The official trailer for Dan Trachtenberg's Prey arrived in 2022 and announced the franchise's most accomplished film since the original with a visual intelligence and atmospheric dread that immediately signals the film's intentions as something considerably more seriously intended and more cinematically ambitious than any entry in the franchise's recent history. The trailer's most immediately striking quality is its sense of historical specificity, with the Comanche Nation setting of 1719, the landscape photography, and the suggestion of something genuinely terrifying conveying the film's most important quality with a visual restraint and atmospheric intelligence that recalls the most effective passages of McTiernan's original. Trachtenberg understood that the franchise's power lies in the contrast between the Predator's technological superiority and its prey's resourcefulness, and the trailer is built on that understanding with a precision and confidence that makes it feel like the most creatively intelligent franchise entry in decades. The trailer correctly identifies the combination of historical setting and Naru's determination as the elements that give the film its distinctive identity, and it delivers both with a conviction that makes the experience of watching it feel genuinely exciting.
First Impressions
The trailer is immediately the franchise's most visually striking since the original, with the Comanche setting and the historical specificity conveying the film's bold creative decision with real force. The sense of atmospheric dread is established with enough visual intelligence to identify the film's most important quality, and the trailer correctly identifies Naru's determination and the historical setting as the elements that give the film its primary selling points. Trachtenberg is placing the franchise's central creature in a context where its technological advantage is even more pronounced, and the trailer makes that feel like a creative revelation rather than a simple change of scenery.
What the Trailer Reveals
The trailer establishes the Comanche setting, conveys Naru's determination, and glimpses the film's most spectacular sequences with enough visual clarity to establish its considerable cinematic ambitions.

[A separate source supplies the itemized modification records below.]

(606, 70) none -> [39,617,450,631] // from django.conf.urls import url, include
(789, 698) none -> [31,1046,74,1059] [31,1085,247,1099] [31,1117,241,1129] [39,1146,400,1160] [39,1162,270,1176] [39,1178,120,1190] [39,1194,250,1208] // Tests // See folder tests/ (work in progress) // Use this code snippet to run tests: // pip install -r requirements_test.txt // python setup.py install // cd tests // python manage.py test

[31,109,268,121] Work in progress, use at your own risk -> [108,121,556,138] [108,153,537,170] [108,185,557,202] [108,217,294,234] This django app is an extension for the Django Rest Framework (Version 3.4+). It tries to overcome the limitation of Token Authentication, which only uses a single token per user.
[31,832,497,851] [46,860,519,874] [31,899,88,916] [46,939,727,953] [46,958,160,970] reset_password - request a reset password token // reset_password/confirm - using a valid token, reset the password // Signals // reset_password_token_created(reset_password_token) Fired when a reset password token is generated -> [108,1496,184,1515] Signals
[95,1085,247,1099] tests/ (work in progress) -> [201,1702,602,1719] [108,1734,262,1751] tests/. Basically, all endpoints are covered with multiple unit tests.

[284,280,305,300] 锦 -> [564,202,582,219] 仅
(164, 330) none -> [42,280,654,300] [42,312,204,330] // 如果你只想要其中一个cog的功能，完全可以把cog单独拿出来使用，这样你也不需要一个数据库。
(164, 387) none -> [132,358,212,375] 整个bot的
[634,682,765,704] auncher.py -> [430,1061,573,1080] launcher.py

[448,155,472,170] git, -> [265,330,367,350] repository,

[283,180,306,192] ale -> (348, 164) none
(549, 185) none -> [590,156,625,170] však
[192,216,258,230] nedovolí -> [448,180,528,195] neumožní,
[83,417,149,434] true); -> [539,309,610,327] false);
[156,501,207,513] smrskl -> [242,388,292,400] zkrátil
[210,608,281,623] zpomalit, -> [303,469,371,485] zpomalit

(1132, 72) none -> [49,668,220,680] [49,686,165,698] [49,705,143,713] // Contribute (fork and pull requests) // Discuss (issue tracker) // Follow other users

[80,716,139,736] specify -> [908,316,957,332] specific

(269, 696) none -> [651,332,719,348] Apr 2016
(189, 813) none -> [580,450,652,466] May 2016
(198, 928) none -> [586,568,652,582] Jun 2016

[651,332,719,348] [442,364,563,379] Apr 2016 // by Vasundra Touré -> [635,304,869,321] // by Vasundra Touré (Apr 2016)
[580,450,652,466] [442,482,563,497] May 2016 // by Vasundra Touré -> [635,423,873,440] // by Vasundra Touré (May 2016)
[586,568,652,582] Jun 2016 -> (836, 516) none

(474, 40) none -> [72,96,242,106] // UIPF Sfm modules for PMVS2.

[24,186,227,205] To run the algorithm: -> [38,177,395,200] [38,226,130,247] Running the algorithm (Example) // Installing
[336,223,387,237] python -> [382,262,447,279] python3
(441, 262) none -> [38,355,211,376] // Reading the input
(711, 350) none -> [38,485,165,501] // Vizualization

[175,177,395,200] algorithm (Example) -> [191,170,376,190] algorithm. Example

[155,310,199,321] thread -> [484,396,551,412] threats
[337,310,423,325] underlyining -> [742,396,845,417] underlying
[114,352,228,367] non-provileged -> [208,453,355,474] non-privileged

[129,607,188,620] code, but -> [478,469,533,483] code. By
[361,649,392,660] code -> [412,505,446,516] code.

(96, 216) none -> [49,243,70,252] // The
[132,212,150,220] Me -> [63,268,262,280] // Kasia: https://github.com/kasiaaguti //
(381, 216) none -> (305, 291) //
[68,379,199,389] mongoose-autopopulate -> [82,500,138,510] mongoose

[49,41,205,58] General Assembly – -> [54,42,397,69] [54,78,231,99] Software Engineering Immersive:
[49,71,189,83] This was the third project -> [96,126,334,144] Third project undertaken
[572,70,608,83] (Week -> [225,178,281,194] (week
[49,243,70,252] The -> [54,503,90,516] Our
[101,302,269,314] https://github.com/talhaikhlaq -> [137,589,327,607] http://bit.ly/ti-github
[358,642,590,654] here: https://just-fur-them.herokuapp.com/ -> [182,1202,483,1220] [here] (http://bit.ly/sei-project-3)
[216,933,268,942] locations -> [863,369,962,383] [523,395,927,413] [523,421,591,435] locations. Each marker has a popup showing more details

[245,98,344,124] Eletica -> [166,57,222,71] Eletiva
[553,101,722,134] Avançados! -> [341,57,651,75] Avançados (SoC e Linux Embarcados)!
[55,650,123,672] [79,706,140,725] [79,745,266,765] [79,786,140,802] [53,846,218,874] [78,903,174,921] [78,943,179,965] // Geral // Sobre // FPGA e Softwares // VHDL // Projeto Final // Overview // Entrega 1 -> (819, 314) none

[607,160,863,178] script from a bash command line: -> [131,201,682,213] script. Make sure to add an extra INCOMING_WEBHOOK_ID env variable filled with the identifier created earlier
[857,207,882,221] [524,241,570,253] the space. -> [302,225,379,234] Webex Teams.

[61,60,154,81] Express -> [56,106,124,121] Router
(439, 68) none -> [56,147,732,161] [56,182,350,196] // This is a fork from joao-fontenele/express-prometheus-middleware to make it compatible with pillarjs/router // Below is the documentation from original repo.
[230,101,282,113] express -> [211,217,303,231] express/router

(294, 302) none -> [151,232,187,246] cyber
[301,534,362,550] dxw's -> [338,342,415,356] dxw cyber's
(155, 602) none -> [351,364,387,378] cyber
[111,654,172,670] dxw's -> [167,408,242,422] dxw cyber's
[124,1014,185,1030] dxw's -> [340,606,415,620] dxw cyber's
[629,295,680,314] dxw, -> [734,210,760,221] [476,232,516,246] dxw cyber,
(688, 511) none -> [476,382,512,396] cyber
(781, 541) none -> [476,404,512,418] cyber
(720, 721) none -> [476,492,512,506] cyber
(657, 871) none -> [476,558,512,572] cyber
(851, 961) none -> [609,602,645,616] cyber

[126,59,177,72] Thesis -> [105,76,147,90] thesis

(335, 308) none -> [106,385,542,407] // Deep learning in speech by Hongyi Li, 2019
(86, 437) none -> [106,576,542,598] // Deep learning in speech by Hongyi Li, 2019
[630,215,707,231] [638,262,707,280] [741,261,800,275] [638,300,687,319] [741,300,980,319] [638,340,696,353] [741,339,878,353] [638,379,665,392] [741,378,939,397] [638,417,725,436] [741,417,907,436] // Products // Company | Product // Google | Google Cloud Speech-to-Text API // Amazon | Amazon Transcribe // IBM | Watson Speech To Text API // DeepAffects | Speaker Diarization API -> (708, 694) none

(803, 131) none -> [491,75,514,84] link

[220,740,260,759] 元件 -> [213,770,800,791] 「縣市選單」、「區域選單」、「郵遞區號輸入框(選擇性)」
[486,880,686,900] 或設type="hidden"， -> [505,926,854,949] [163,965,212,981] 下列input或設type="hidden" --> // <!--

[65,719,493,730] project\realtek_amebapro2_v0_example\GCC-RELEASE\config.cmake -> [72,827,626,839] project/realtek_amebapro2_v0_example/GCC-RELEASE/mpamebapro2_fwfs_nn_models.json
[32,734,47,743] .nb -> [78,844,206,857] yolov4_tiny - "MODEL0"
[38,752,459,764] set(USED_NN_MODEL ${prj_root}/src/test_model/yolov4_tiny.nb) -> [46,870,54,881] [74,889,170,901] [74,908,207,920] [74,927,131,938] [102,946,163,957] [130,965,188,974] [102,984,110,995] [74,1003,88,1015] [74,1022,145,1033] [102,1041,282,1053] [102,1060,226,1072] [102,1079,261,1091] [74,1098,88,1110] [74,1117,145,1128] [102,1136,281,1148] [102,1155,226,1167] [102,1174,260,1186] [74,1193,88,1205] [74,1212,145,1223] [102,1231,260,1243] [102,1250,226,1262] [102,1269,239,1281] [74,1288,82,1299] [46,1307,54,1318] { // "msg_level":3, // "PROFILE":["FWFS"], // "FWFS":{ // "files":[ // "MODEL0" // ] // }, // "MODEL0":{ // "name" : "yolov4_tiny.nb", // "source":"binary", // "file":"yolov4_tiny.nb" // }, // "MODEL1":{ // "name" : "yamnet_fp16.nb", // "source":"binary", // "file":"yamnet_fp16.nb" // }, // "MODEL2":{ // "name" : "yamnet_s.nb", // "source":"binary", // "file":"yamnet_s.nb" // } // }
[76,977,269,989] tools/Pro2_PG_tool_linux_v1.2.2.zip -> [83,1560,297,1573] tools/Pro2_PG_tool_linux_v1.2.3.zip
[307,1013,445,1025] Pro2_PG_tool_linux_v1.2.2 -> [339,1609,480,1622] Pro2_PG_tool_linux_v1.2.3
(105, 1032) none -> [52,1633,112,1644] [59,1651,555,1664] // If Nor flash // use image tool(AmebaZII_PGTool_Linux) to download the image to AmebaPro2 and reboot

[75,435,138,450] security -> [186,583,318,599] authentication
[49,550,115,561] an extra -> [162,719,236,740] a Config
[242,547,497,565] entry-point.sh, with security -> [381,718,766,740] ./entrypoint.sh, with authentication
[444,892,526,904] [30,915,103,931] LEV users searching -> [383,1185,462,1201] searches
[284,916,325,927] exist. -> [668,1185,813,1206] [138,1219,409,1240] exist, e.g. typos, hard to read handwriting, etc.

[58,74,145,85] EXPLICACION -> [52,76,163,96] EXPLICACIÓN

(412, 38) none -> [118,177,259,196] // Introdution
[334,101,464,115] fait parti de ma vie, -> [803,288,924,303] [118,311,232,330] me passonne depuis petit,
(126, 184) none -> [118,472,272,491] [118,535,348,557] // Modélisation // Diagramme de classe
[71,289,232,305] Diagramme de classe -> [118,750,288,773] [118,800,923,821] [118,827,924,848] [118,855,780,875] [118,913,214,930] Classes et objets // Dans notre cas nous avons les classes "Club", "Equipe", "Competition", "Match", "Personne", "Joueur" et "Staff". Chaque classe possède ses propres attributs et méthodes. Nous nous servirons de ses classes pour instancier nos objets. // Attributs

Midthunder's Naru is shown with enough physical authority and emotional intelligence to establish the character as the franchise's most compelling new protagonist since Dutch, and the trailer correctly identifies the combination of historical setting and survival stakes as the elements that give the film its distinctive identity. The footage makes clear that Trachtenberg intends to deliver both the creature threat and the character depth, and that the two are inseparable in a way that the franchise's recent entries had failed to achieve.
Music and Sound
Sarah Schachner's score gives the trailer an immediately distinctive sonic identity that suits the film's atmospheric dread and historical register with real precision. The musical choices convey the film's atmospheric intelligence with a conviction that makes the trailer feel genuinely unlike anything the franchise had previously produced. The score draws on indigenous musical traditions alongside its orchestral elements, which is an honest reflection of the film's creative priorities and a signal that Trachtenberg has thought carefully about the world he is building.
Most Memorable Moment
The first sight of the Predator in the historical setting, shown with enough visual specificity and atmospheric dread to convey the film's most important creative decision, is the trailer's most purely striking image: a demonstration of the film's willingness to place the franchise's central creature in an entirely new historical context and a preview of one of the most visually inventive sequences in the series' history. The Predator in 1719. The implications land immediately, and the trailer lets them.
Trailer Verdict
The franchise's most visually striking trailer since the original, for its most accomplished film since 1987. Prey is one of the most impressive genre revivals in recent cinema history, and this trailer captures its visual intelligence and atmospheric dread with a restraint and conviction that makes it one of the most effective pieces of franchise marketing ever produced. Trachtenberg took the franchise back to its roots by taking it somewhere entirely new. The trailer makes that paradox feel like a promise.